What is needed =
Those lines of the data that hold the word "xxxxx" are to be copied out.
*** Begin section ***
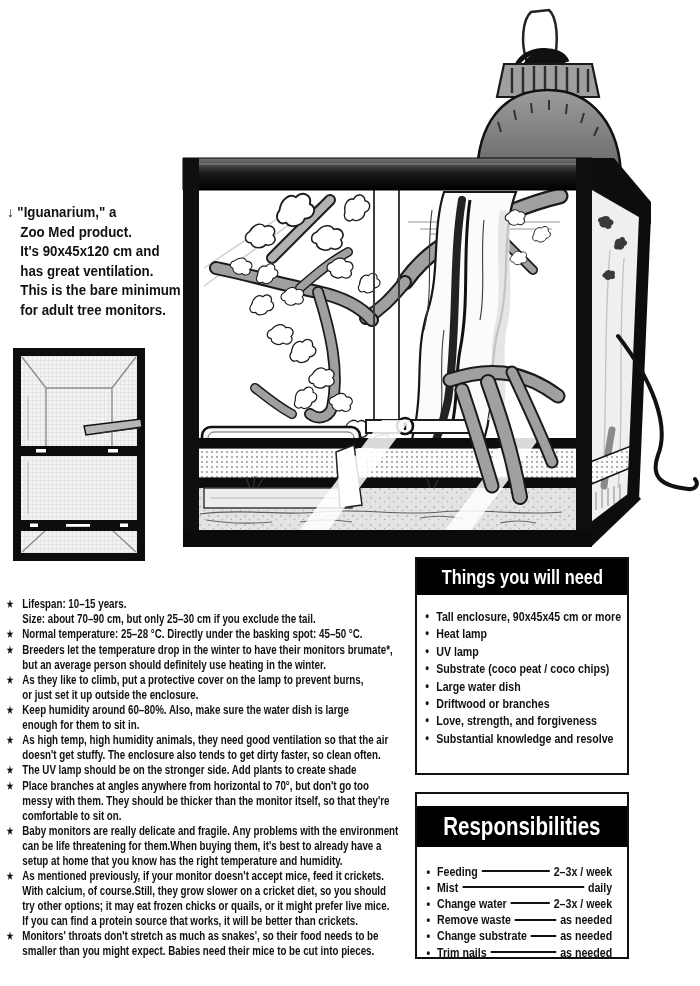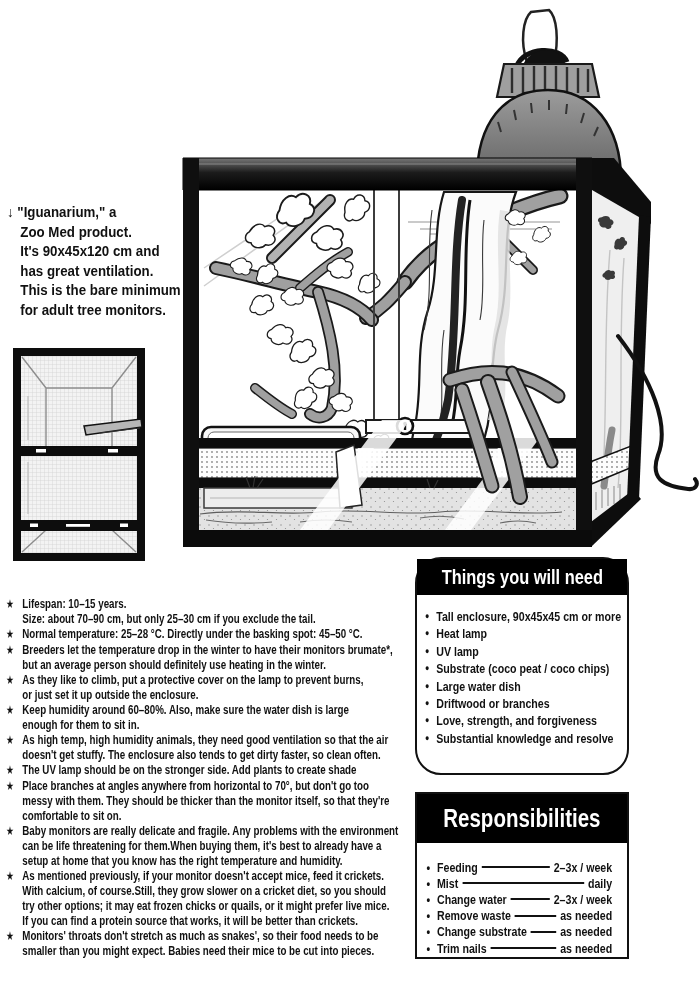--- a/index.html
+++ b/index.html
@@ -26,25 +26,25 @@
   
   .notes{position:absolute;left:6px;top:596px;width:556px;z-index:3;
          transform:scaleX(.74);transform-origin:left top;}
   .note{display:flex;}
   .star{flex:0 0 22px;font-size:12px;line-height:15px;padding-top:1px;}
   .nt{font-size:13.2px;font-weight:bold;line-height:15px;white-space:pre-line;}
 
   
   .box{position:absolute;left:415px;width:214px;background:#fff;
        border:2.5px solid #111;box-sizing:border-box;z-index:3;}
-  .things{top:557px;height:218px;border-radius:26px;}
+  .things{top:557px;height:218px;}
   .resp{top:792px;height:167px;}
   .box-head{background:#000;color:#fff;display:flex;align-items:center;justify-content:center;}
   .things .box-head{height:36px;}
-  .resp .box-head{height:49px;}
+  .resp .box-head{height:41px;margin-top:12px;}
   .head-t{display:inline-block;font-weight:bold;white-space:nowrap;
           transform:scaleX(.82);transform-origin:center;}
   .things .head-t{font-size:20px;}
   .resp .head-t{font-size:25px;}
   .cond{transform:scaleX(.8);transform-origin:left top;}
   .things .cond{width:245px;padding:13px 0 0 10px;}
   .titem{display:flex;line-height:17.4px;}
   .dot{flex:0 0 14px;font-size:9px;line-height:17.4px;}
   .tt{font-size:13.3px;font-weight:bold;white-space:nowrap;}
   .resp .cond{width:250px;padding:16px 6px 0 12px;box-sizing:border-box;}

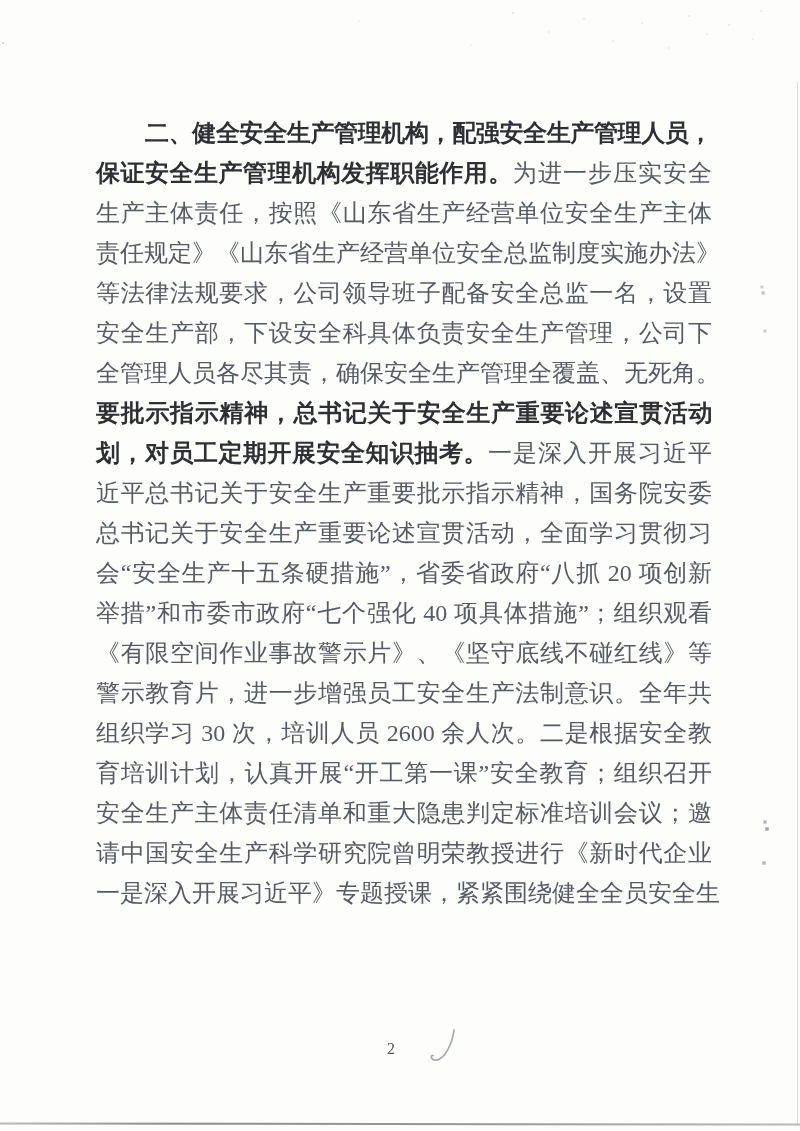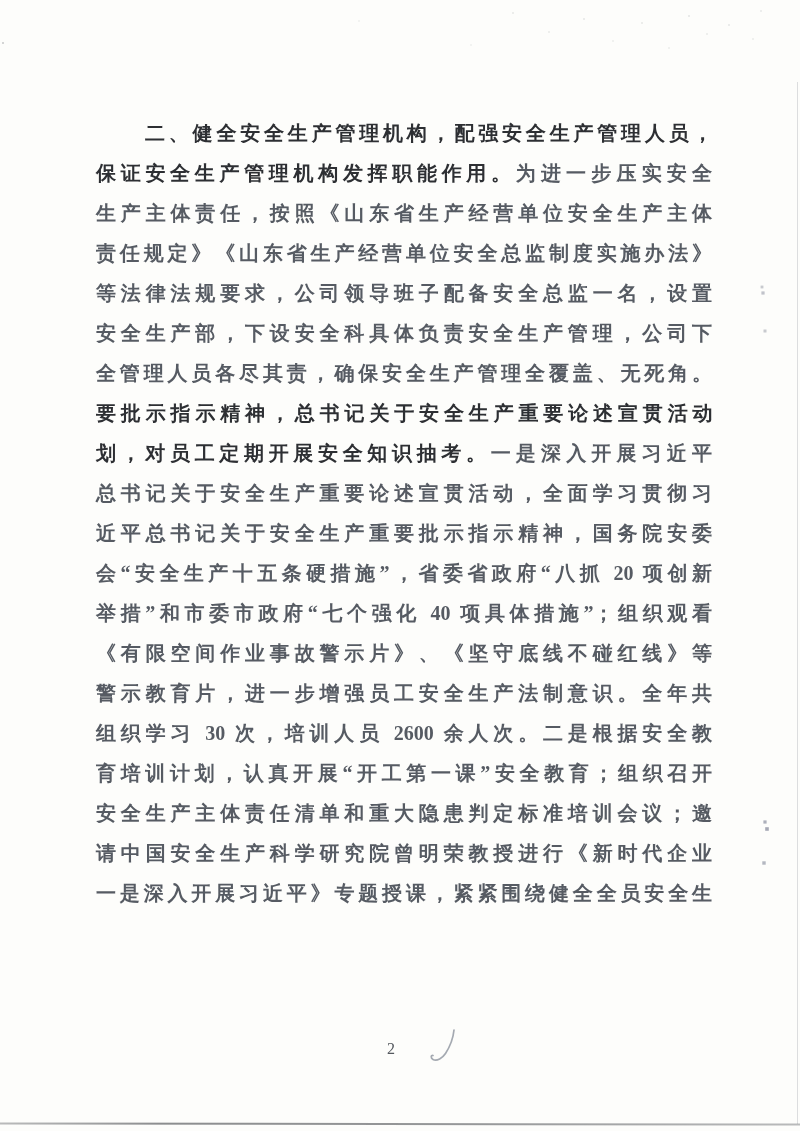--- a/index.html
+++ b/index.html
@@ -20,36 +20,36 @@
   
   .text-block {
     position: absolute;
     left: 96px;
     top: 113px;
     width: 616px;
   }
   .doc-line {
     height: 40px;
     line-height: 40px;
-    font-size: 20px;
+    font-size: 24px;
     white-space: nowrap;
     text-align: justify;
     text-align-last: justify;
     overflow: visible;
   }
   .doc-line.indent { text-indent: 49px; }
   .lead {
     font-family: "Liberation Sans", "DejaVu Sans", sans-serif;
     font-weight: 700;
     letter-spacing: -0.5px;
     color: var(--heading-color, #2d2f33);
   }
   .body-txt {
     font-family: "Liberation Serif", "DejaVu Serif", serif;
-    font-weight: 700;
+    font-weight: 400;
     color: var(--body-color, #565b63);
     margin-top: 43px;
   }
   
   .page-number {
     position: absolute;
     left: 371px;
     top: 1038px;
     width: 40px;
     text-align: center;
@@ -130,22 +130,22 @@
         <div class="doc-line"><span class="lead">保证安全生产管理机构发挥职能作用。</span><span class="body-txt">为进一步压实安全</span></div>
         <div class="doc-line"><span class="body-txt">生产主体责任，按照《山东省生产经营单位安全生产主体</span></div>
         <div class="doc-line"><span class="body-txt">责任规定》《山东省生产经营单位安全总监制度实施办法》</span></div>
         <div class="doc-line"><span class="body-txt">等法律法规要求，公司领导班子配备安全总监一名，设置</span></div>
         <div class="doc-line"><span class="body-txt">安全生产部，下设安全科具体负责安全生产管理，公司下</span></div>
         <div class="doc-line"><span class="body-txt">全管理人员各尽其责，确保安全生产管理全覆盖、无死角。</span></div>
       </div>
       <div>
         <div class="doc-line"><span class="lead">要批示指示精神，总书记关于安全生产重要论述宣贯活动</span></div>
         <div class="doc-line"><span class="lead">划，对员工定期开展安全知识抽考。</span><span class="body-txt">一是深入开展习近平</span></div>
+        <div class="doc-line"><span class="body-txt">近平总书记关于安全生产重要批示指示精神，国务院安委</span></div>
         <div class="doc-line"><span class="body-txt">总书记关于安全生产重要论述宣贯活动，全面学习贯彻习</span></div>
-        <div class="doc-line"><span class="body-txt">近平总书记关于安全生产重要批示指示精神，国务院安委</span></div>
         <div class="doc-line"><span class="body-txt">会“安全生产十五条硬措施”，省委省政府“八抓 20 项创新</span></div>
         <div class="doc-line"><span class="body-txt">举措”和市委市政府“七个强化 40 项具体措施”；组织观看</span></div>
         <div class="doc-line"><span class="body-txt">《有限空间作业事故警示片》、《坚守底线不碰红线》等</span></div>
         <div class="doc-line"><span class="body-txt">警示教育片，进一步增强员工安全生产法制意识。全年共</span></div>
         <div class="doc-line"><span class="body-txt">组织学习 30 次，培训人员 2600 余人次。二是根据安全教</span></div>
         <div class="doc-line"><span class="body-txt">育培训计划，认真开展“开工第一课”安全教育；组织召开</span></div>
         <div class="doc-line"><span class="body-txt">安全生产主体责任清单和重大隐患判定标准培训会议；邀</span></div>
         <div class="doc-line"><span class="body-txt">请中国安全生产科学研究院曾明荣教授进行《新时代企业</span></div>
         <div class="doc-line"><span class="body-txt">一是深入开展习近平》专题授课，紧紧围绕健全全员安全生</span></div>
       </div>

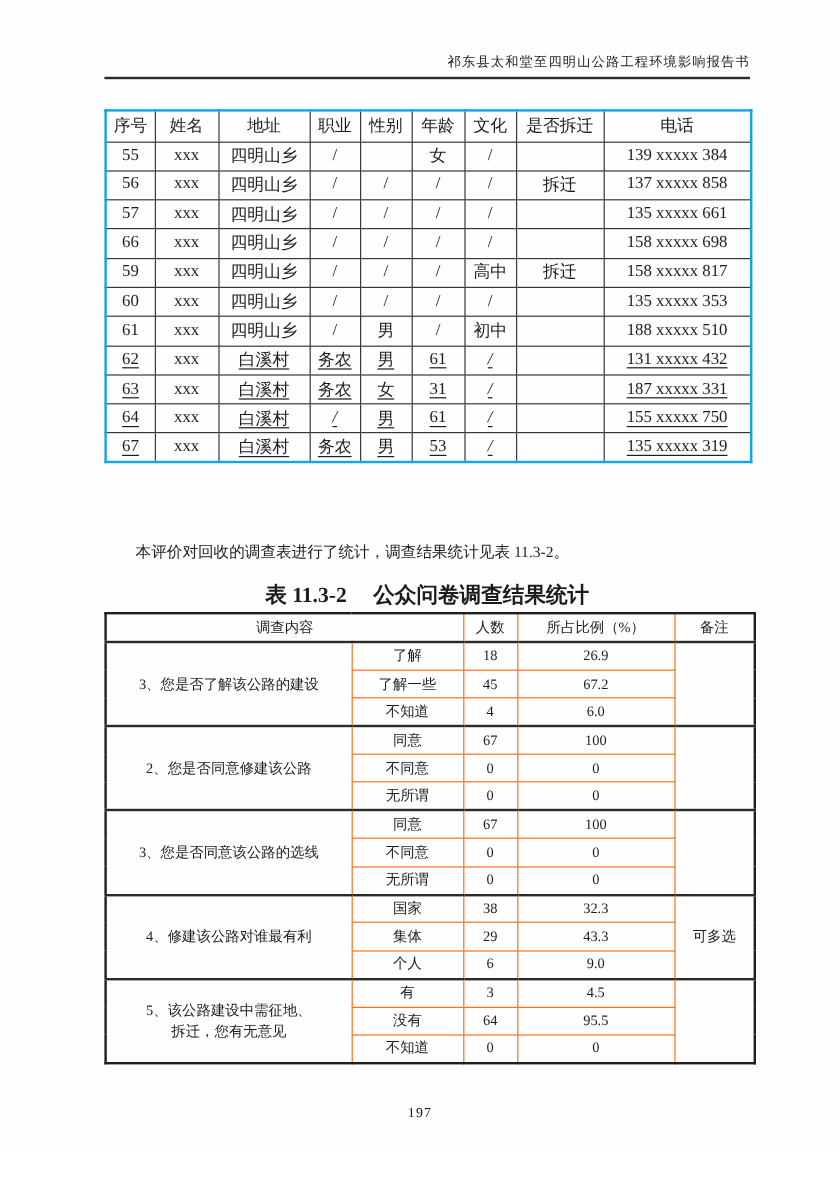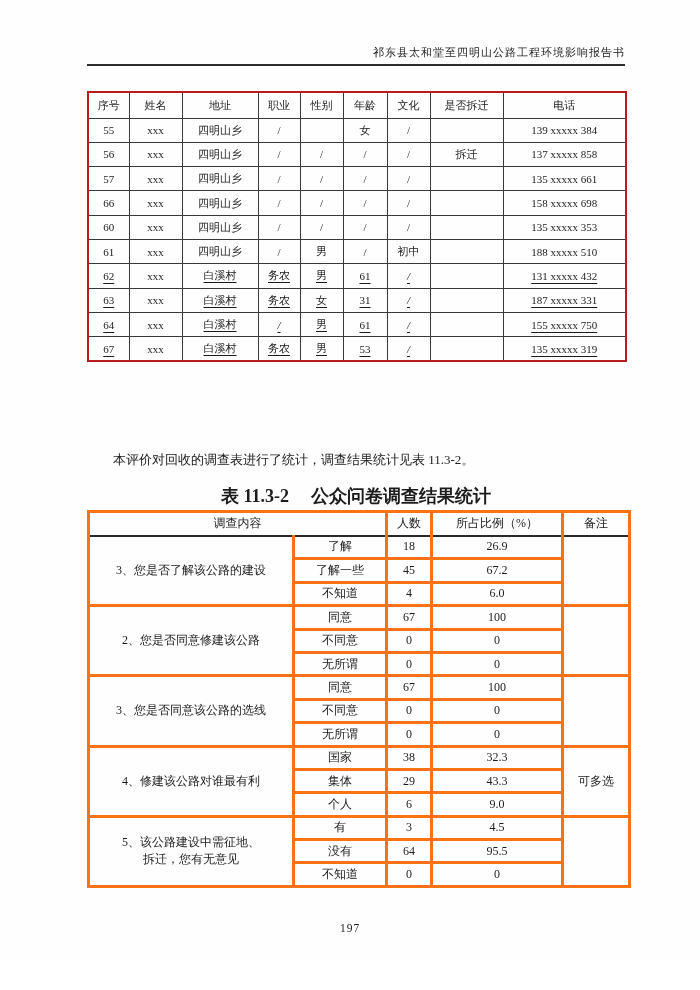--- a/index.html
+++ b/index.html
@@ -19,22 +19,22 @@
     font-size: 11px; letter-spacing: 1px;
     padding-bottom: 5px;
     border-bottom: 2px solid #2c2c2c;
     line-height: 14px;
   }
 
   
   table { border-collapse: collapse; table-layout: fixed; }
   .t1 {
     position: absolute; left: 87px; top: 91px; width: 538px;
-    font-size: 11px;
-    border: 2px solid #b91c1c;
+    font-size: 14px;
+    border: 2px solid #0ea5e9;
   }
   .t1 th, .t1 td {
     border: 1px solid #383838;
     text-align: center; vertical-align: middle;
     font-weight: normal;
     padding: 0; overflow: hidden; white-space: nowrap;
   }
   .t1 thead tr { height: 26px; }
   .t1 tbody tr { height: 24.3px; }
   .t1 td.u { text-decoration: underline; text-underline-offset: 3px; }
@@ -52,21 +52,21 @@
   }
   .t2title .gap { display: inline-block; width: 22px; }
 
   
   .t2 {
     position: absolute; left: 87px; top: 510px; width: 541px;
     font-size: 12px;
     border: 2px solid #1f1f1f;
   }
   .t2 th, .t2 td {
-    border: 3px solid #f97316;
+    border: 1px solid #f97316;
     text-align: center; vertical-align: middle;
     font-weight: normal;
     padding: 0; overflow: hidden;
   }
   .t2 thead tr { height: 24px; }
   .t2 thead th { border-bottom: 2px solid #2a2a2a; }
   .t2 tbody tr { height: 23.4px; }
   .t2 tr.gs > td { border-top: 2px solid #2a2a2a; }
   .t2 td.qcell { white-space: pre-line; line-height: 17px; }
 
@@ -149,20 +149,31 @@
           <td>xxx</td>
           <td>四明山乡</td>
           <td>/</td>
           <td>/</td>
           <td>/</td>
           <td>/</td>
           <td></td>
           <td>158 xxxxx 698</td>
         </tr>
         <tr>
+          <td>59</td>
+          <td>xxx</td>
+          <td>四明山乡</td>
+          <td>/</td>
+          <td>/</td>
+          <td>/</td>
+          <td>高中</td>
+          <td>拆迁</td>
+          <td>158 xxxxx 817</td>
+        </tr>
+        <tr>
           <td>60</td>
           <td>xxx</td>
           <td>四明山乡</td>
           <td>/</td>
           <td>/</td>
           <td>/</td>
           <td>/</td>
           <td></td>
           <td>135 xxxxx 353</td>
         </tr>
*** End section ***
Answer =
           <td>158 xxxxx 698</td>
+          <td>158 xxxxx 817</td>
           <td>135 xxxxx 353</td>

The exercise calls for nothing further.